Preston recupera la respuesta del general Yagüe a Whitaker, que dio la vuelta al mundo:
‹ "Claro que los fusilamos. ¿Qué se esperaba usted? ¿Cómo iba a llevarme a 4.000 rojos, cuando mi columna avanzaba contrarreloj? ¿O habría debido dejarlos en libertad para que volvieran a convertir Badajoz en una capital roja?". ›
Al otro lado: Paracuellos. Las conclusiones de Paul Preston no gustarán a Santiago Carrillo.
"Decir que no tiene nada que ver es tan absurdo como declararle el único responsable", resume el hispanista en Londres.
Tras un denso capítulo dedicado a las sacas de prisioneros militares para ser ejecutados mientras las tropas de Franco asediaban un Madrid rebosante de ira contra el enemigo, el historiador concluye que Carrillo estuvo "plenamente implicado" en la decisión y la organización de las ejecuciones, a pesar de sus desmentidos.
En sus memorias, Carrillo asegura que se limitó a ordenar la evacuación de presos para evitar que se perdiese Madrid (los rebeldes habían llegado a la Ciudad Universitaria) y que el convoy fue asaltado. El odio a los militares hizo el resto.
Pero los grandes perseguidos en la zona republicana fueron los curas.
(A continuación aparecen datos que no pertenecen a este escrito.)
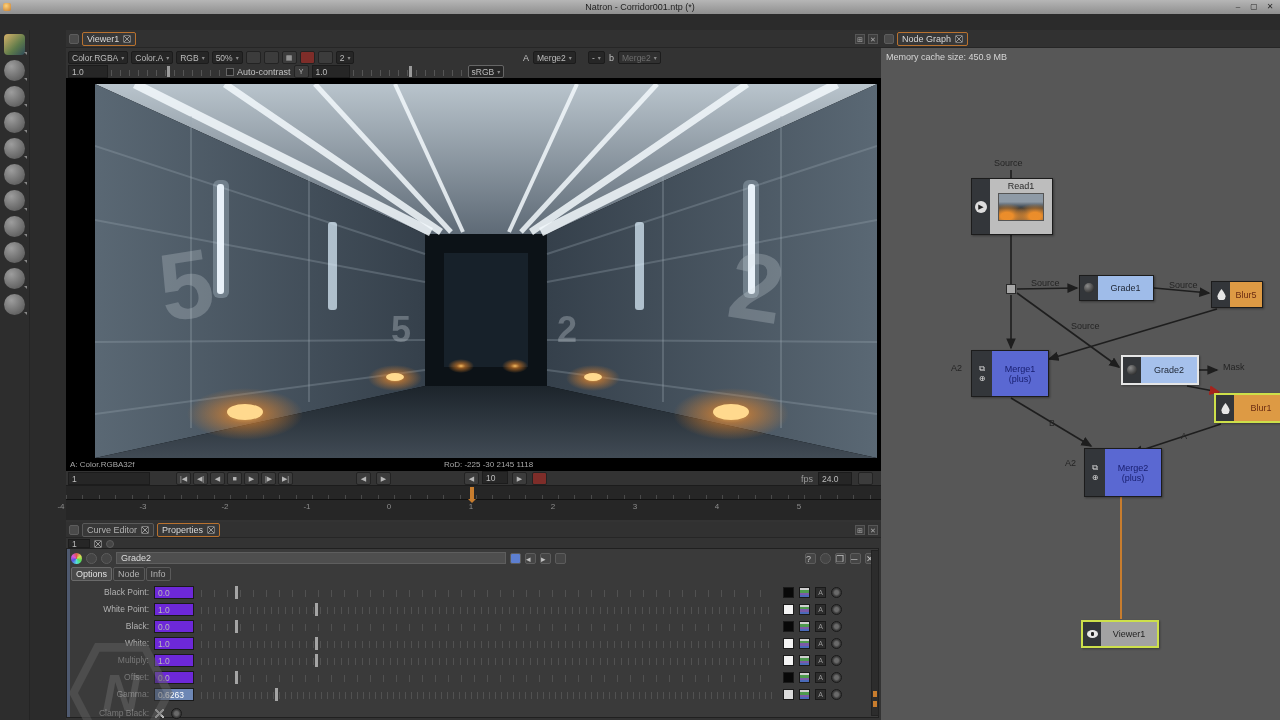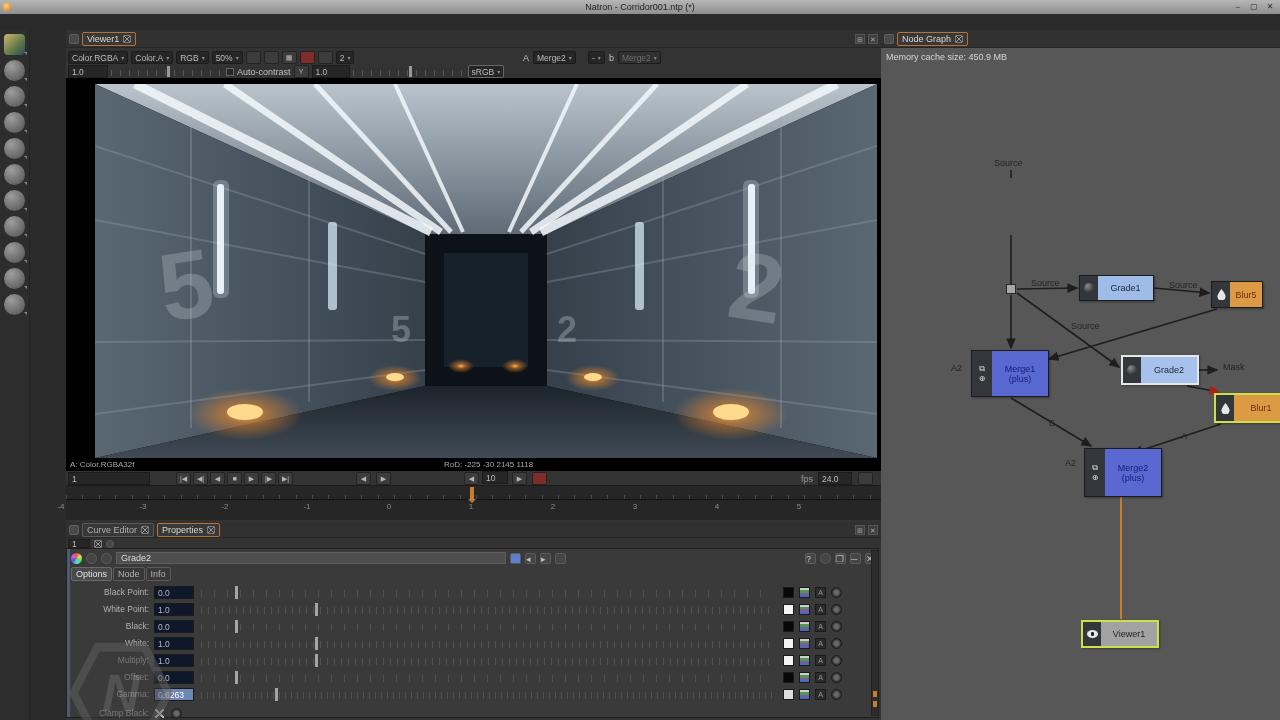--- a/index.html
+++ b/index.html
@@ -505,6 +505,18 @@
     <span class="glabel" style="left:70px;top:333px">A2</span>
     <span class="glabel" style="left:184px;top:428px">A2</span>
 
+    <div class="node" style="left:90px;top:148px;width:82px;height:57px">
+      <div class="tabL">
+        <span style="width:12px;height:12px;border-radius:50%;background:#ddd;display:flex;align-items:center;justify-content:center;color:#222;font-size:7px">▶</span>
+      </div>
+      <div class="nbody" style="background:#bdbdbd;color:#2a2a2a;justify-content:flex-start;padding-top:2px">
+        <span>Read1</span>
+        <span style="width:46px;height:28px;margin-top:2px;background:
+          radial-gradient(ellipse at 18% 85%, rgba(255,150,40,.9) 0 12%, transparent 40%),
+          radial-gradient(ellipse at 82% 85%, rgba(255,150,40,.9) 0 12%, transparent 40%),
+          linear-gradient(180deg,#8e9aa6 0 30%,#2a333c 55%,#39424c);border:1px solid #555"></span>
+      </div>
+    </div>
 
     <div class="dotnode" style="left:125px;top:254px"></div>
 

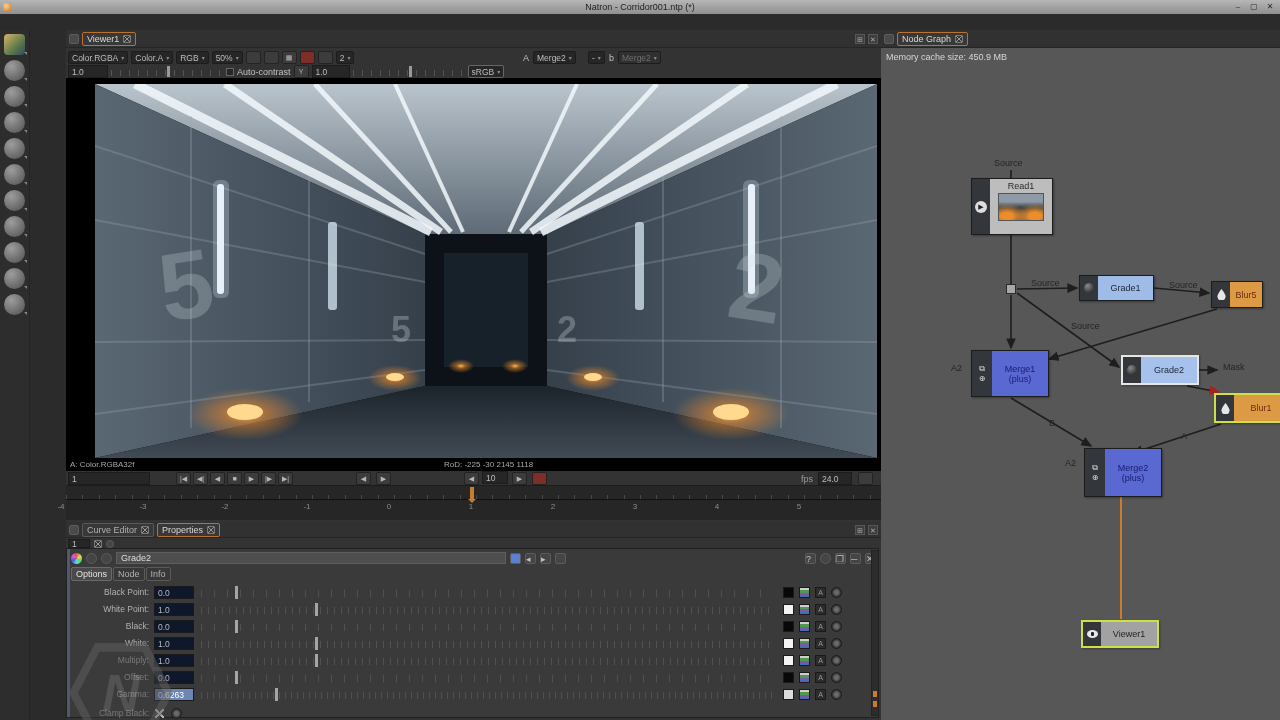--- a/index.html
+++ b/index.html
@@ -60,7 +60,7 @@
   .round{border-radius:50%;}
   .prow{position:absolute;left:4px;height:16px;width:908px;}
   .plabel{position:absolute;left:0;top:2px;width:78px;text-align:right;color:#b2b2b2;font-size:8.5px;}
-  .pval{position:absolute;left:83px;top:1px;width:40px;height:13px;background:#0f172a;border:1px solid #1a1a1a;color:#b8b8b8;font-size:8.5px;line-height:12px;padding-left:3px;}
+  .pval{position:absolute;left:83px;top:1px;width:40px;height:13px;background:#6d28d9;border:1px solid #1a1a1a;color:#b8b8b8;font-size:8.5px;line-height:12px;padding-left:3px;}
   .pval.sel{background:#6d87b5;color:#fff;}
   .pslider{position:absolute;left:130px;top:1px;width:572px;height:13px;}
   .pslider::before{content:"";position:absolute;left:0;right:0;bottom:2px;height:7px;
"Vestir sotana era suficiente para acabar ante un piquete en alguna tapia o cuneta", escribe José Luis Ledesma en Violencia roja y azul (Crítica). Casi 6.800 religiosos fueron asesinados, a los que se sumaron un sinfín de ataques contra templos y conventos, que fueron incendiados y profanados.
"Las iglesias eran saqueadas en todas partes y como la cosa más natural del mundo, puesto que se daba por supuesto que la Iglesia española formaba parte del tinglado capitalista", escribió George Orwell, tras su experiencia como combatiente en las filas del POUM.
En Homenaje a Cataluña (1938) relata que durante sus seis meses de estancia en la zona de España donde también se ponía en pie una revolución solo vio dos iglesias intactas. Los clérigos sufrieron a veces torturas, amputaciones y agonías feroces.
Para medir el impacto de esta persecución, el historiador Stanley G. Payne recurre a una comparación:
"La fase jacobina de la Revolución Francesa acabó con la vida de 2.000 sacerdotes, menos de un tercio del número de asesinados en España".